Encargado el consejo de gobierno de recibir la votación y hacer el escrutinio, cuando esto tuvo su efecto, se presentó en cuerpo el día señalado en el salón principal del Palacio y en medio de un ceremonial solemne, su presidente, don Luis G. Cuevas, dirigiéndose a mí, primer magistrado, dijo: Señor presidente de la República: al consejo de gobierno cabe el honor de ser el primero en felicitar al supremo magistrado por el voto de confianza con que la nación lo distingue, emitido tan libre y solemnemente; voto en que a su elección deja el tiempo de convocar la convención designada y reformar la Constitución; voto, en fin, que le acuerda el tratamiento de Alteza Serenísima, el título de Capitán General, y el sueldo de sesenta mil pesos anuales. Todo consta en estos documentos que desde luego presentó ...

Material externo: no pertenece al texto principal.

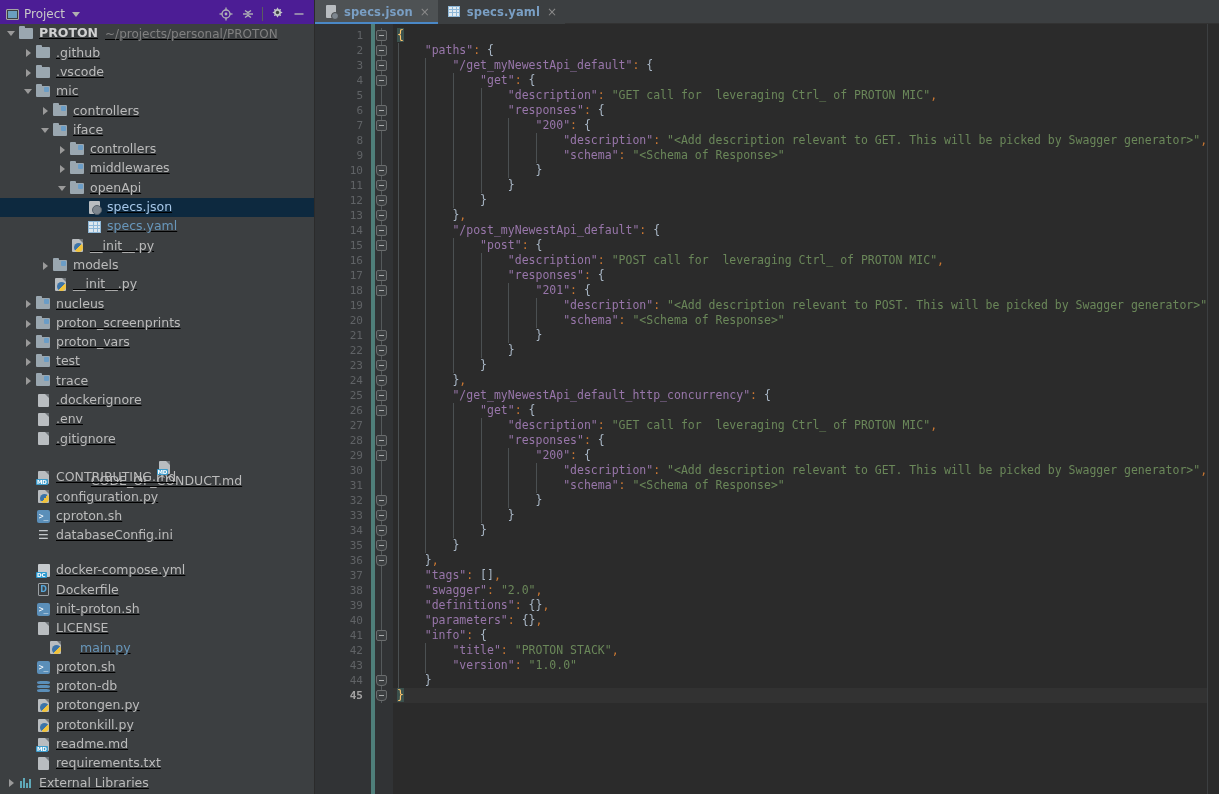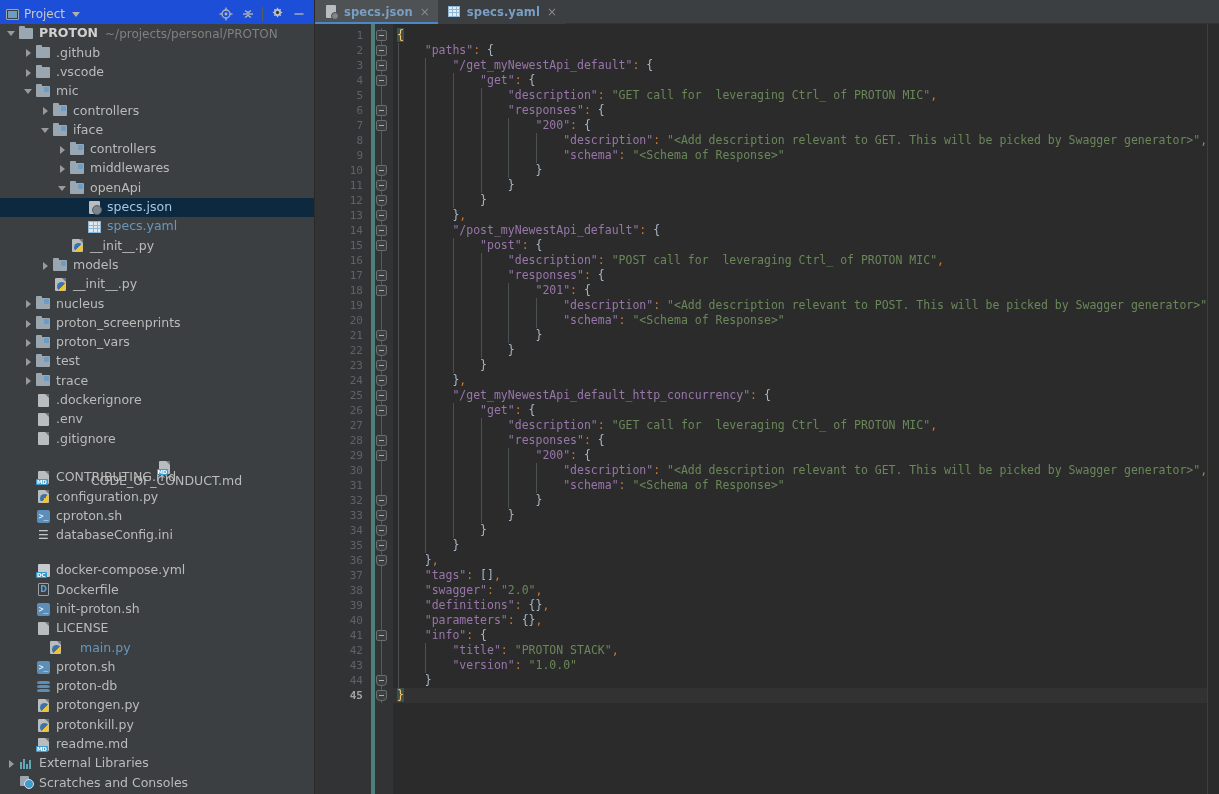"Project" .proj-header { background: #1d4ed8 -> #4c1d95 }
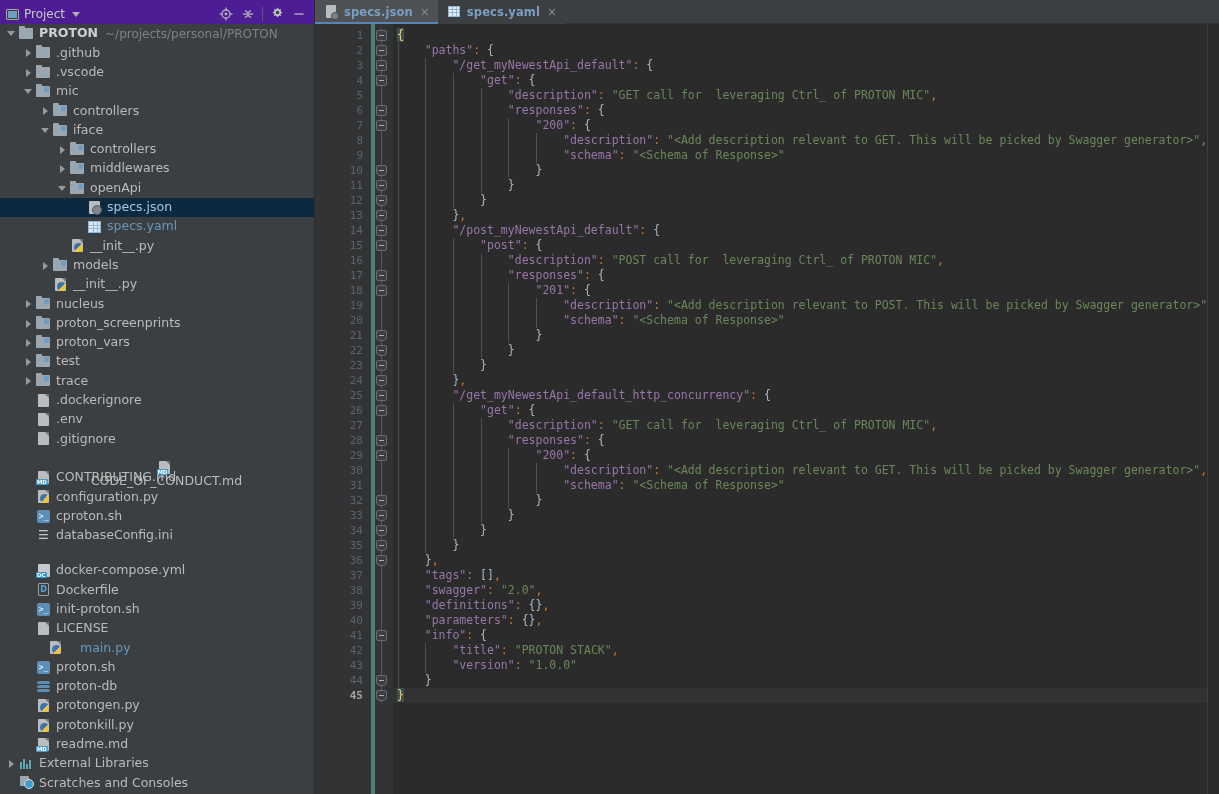"PROTON" .sidebar { text-decoration: none -> underline }
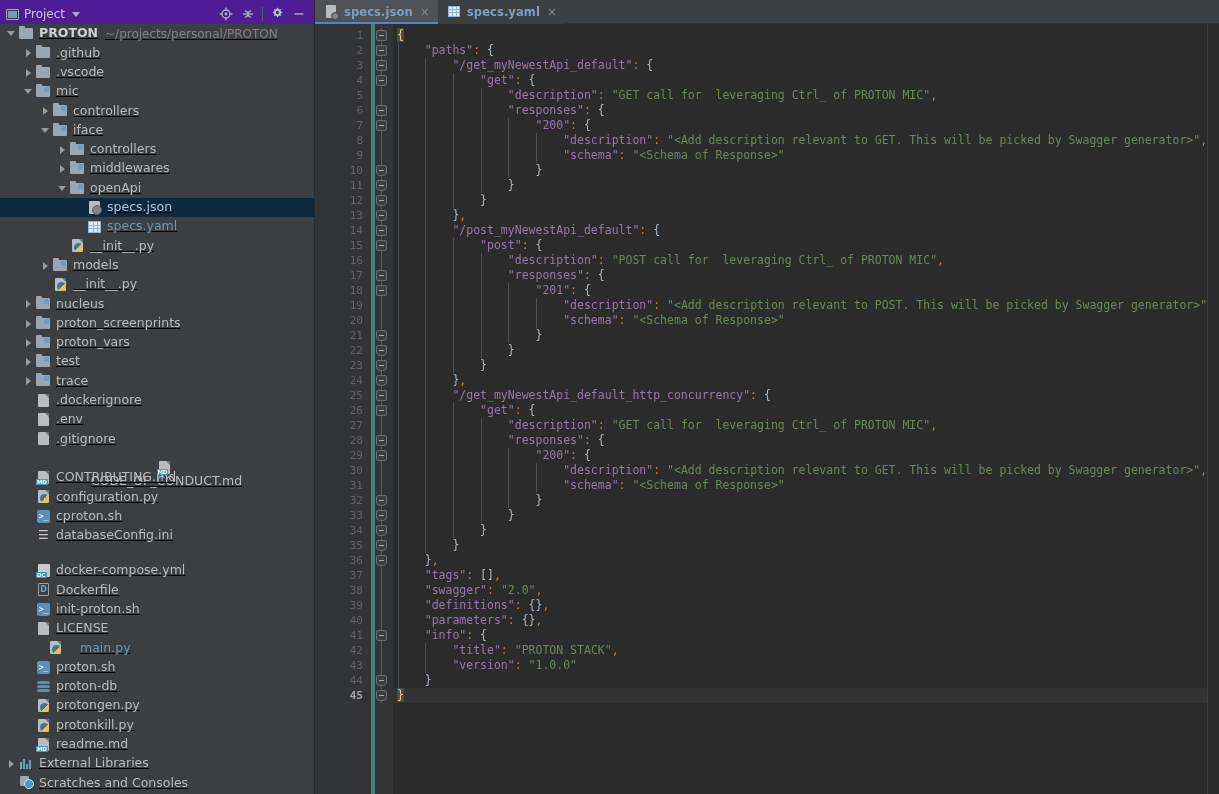"requirements.txt" div.tree-row { html: none -> <div> <span></span> <span> <span></span> </span> <span>requirements.txt</span> </div> }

Altamente mortificado al oír esa clase de concesiones, violenté la contestación que produje en estos mismos términos: Respetable consejo: la aceptación de mi conducta en el desempeño de la primera magistratura con las facultades que me ha investido la omnipotente voluntad de la nación es la más grande recompensa que acordárseme pudiera; otra cualquiera mi delicadeza la resiste, no obstante la noble intención con que se me favorece, y que no podré menos de agradecer sinceramente; así pues, mi contestación va unísona con mis sentimientos. El tratamiento de Alteza Serenísima, como propio de la primera autoridad de una nación, lo llevaré no más en el desempeño de la primera magistratura, el título de Capitán General lo tengo renunciado por no despojarme de la divisa que se me signó en las riberas del Pánuco, y respecto al aumento de sueldo, preciso es decir que el presidente de la República cubre sus particulares atenciones con los treinta y seis mil pesos que le están señalados ... y es necesario no gravar el exhausto erario.

Tanta confianza, bondades tantas, obligáronme a continuar en mis funciones, y con el esmero que demuestran las mejoras relacionadas. Y habría continuado hasta dar cima a la misión que se me había encomendado si los que por deber y conveniencia hubieran continuado apoyándome con su influencia moral y material; pero inesperadamente se me separaron para aparecer en las filas de los que con siniestra mira pedían la convocatoria, echando así combustible al incendio que más adelante había de devorarlos; llegando su ceguedad y torpe manejo al extremo de situar una imprenta en el convento de San Agustín para hostilizar la constante labor del sostenedor de sus derechos y de los de la Iglesia.

El consejo de gobierno componíanlo cuarenta individuos de lo selecto de la sociedad. Su opinión me pareció de alguna importancia y quise conocerla. Al efecto me presenté en el salón de sus sesiones, acompañado de los ministros, y con disgusto me impuse que con excepción de tres, los demás opinaban por la pronta reunión de la convención, como si fuera posible la celebración de elecciones con la revolución en pie.

El desacuerdo del consejo y el gobierno me puso en conflicto; parecía que aquellos hombres habían perdido de pronto hasta el sentido común. Conociendo al fin que se pretendía empujarme al suicidio, a que yo mismo agravara la situación para inculparme después, adopté en aquel momento lo que la razón y la prudencia aconsejaban: me ausenté antes de verme en el caso extremo de apelar a las armas en sostén de la primera autoridad y en defensa de mi propia persona, lo que no produciría ningún bien.

Ajeno de vanidad y tributando el honor que merecían mis ilustres compatriotas, creí no faltaría entre ellos alguno que me sustituyera dignamente y delegué el poder en el presidente de la Suprema Corte de Justicia, don José Ignacio Pavón, a quien correspondía.

El día 11 de agosto de 1855 me embarqué en el puerto de Veracruz, en el vapor nacional El Guerrero, comboyado por el Iturbide.